Given data:
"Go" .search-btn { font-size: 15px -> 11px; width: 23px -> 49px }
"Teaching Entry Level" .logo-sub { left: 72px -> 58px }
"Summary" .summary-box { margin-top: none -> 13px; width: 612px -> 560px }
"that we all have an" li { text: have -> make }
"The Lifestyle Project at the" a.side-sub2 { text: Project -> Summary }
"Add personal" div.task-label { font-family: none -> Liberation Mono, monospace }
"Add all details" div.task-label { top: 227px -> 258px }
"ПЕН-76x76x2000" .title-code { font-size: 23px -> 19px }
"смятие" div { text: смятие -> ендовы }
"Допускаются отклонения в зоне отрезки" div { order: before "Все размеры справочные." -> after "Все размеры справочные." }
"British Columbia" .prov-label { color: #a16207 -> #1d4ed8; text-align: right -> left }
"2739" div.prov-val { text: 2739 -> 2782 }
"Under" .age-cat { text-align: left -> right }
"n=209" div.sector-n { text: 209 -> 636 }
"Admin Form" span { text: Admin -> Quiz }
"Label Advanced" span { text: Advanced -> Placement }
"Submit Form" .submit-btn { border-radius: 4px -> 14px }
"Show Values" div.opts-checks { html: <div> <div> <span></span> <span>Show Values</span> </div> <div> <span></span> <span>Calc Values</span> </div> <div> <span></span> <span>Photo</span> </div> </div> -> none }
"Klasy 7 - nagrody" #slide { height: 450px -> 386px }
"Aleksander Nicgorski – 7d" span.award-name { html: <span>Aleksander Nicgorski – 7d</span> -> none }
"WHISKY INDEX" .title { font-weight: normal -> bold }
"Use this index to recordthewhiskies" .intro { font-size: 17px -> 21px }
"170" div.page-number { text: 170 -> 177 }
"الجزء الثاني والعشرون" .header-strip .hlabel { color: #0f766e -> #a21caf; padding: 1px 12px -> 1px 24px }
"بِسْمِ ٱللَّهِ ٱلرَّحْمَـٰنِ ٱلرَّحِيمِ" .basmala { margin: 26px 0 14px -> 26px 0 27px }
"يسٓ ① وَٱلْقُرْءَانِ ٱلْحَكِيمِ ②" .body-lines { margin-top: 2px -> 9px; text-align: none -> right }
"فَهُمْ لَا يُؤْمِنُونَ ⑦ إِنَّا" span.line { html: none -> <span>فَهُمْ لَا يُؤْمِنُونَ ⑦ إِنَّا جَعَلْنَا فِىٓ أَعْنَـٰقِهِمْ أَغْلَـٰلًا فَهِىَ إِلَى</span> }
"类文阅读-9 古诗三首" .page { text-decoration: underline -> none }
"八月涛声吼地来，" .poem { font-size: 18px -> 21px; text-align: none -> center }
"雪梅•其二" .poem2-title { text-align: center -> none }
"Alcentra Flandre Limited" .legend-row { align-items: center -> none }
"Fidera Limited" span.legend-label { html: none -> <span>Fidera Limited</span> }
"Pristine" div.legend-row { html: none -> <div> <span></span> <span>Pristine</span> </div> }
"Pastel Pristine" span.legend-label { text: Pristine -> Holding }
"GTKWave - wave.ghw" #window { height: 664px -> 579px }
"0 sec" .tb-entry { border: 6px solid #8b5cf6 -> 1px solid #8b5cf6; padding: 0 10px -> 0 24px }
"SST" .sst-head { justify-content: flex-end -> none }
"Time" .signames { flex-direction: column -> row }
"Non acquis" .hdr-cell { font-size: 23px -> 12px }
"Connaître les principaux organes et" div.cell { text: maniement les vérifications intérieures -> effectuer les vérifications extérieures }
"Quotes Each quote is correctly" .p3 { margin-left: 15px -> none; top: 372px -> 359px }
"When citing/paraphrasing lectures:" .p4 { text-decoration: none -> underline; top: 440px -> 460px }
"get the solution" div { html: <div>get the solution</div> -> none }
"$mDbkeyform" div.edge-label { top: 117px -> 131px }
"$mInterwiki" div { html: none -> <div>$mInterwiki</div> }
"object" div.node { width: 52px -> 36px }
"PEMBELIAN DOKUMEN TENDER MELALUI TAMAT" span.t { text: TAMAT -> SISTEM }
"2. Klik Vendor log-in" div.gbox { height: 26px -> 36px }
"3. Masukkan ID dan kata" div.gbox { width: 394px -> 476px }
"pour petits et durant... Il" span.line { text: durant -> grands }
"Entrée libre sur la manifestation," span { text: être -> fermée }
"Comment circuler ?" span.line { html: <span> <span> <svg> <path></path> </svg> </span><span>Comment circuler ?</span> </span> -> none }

Goal of the exercise: In the answer, include exactly the lines from the line containing "border: 6px solid" through the end of the data, and nothing else.

Problem solution:
"0 sec" .tb-entry { border: 6px solid #8b5cf6 -> 1px solid #8b5cf6; padding: 0 10px -> 0 24px }
"SST" .sst-head { justify-content: flex-end -> none }
"Time" .signames { flex-direction: column -> row }
"Non acquis" .hdr-cell { font-size: 23px -> 12px }
"Connaître les principaux organes et" div.cell { text: maniement les vérifications intérieures -> effectuer les vérifications extérieures }
"Quotes Each quote is correctly" .p3 { margin-left: 15px -> none; top: 372px -> 359px }
"When citing/paraphrasing lectures:" .p4 { text-decoration: none -> underline; top: 440px -> 460px }
"get the solution" div { html: <div>get the solution</div> -> none }
"$mDbkeyform" div.edge-label { top: 117px -> 131px }
"$mInterwiki" div { html: none -> <div>$mInterwiki</div> }
"object" div.node { width: 52px -> 36px }
"PEMBELIAN DOKUMEN TENDER MELALUI TAMAT" span.t { text: TAMAT -> SISTEM }
"2. Klik Vendor log-in" div.gbox { height: 26px -> 36px }
"3. Masukkan ID dan kata" div.gbox { width: 394px -> 476px }
"pour petits et durant... Il" span.line { text: durant -> grands }
"Entrée libre sur la manifestation," span { text: être -> fermée }
"Comment circuler ?" span.line { html: <span> <span> <svg> <path></path> </svg> </span><span>Comment circuler ?</span> </span> -> none }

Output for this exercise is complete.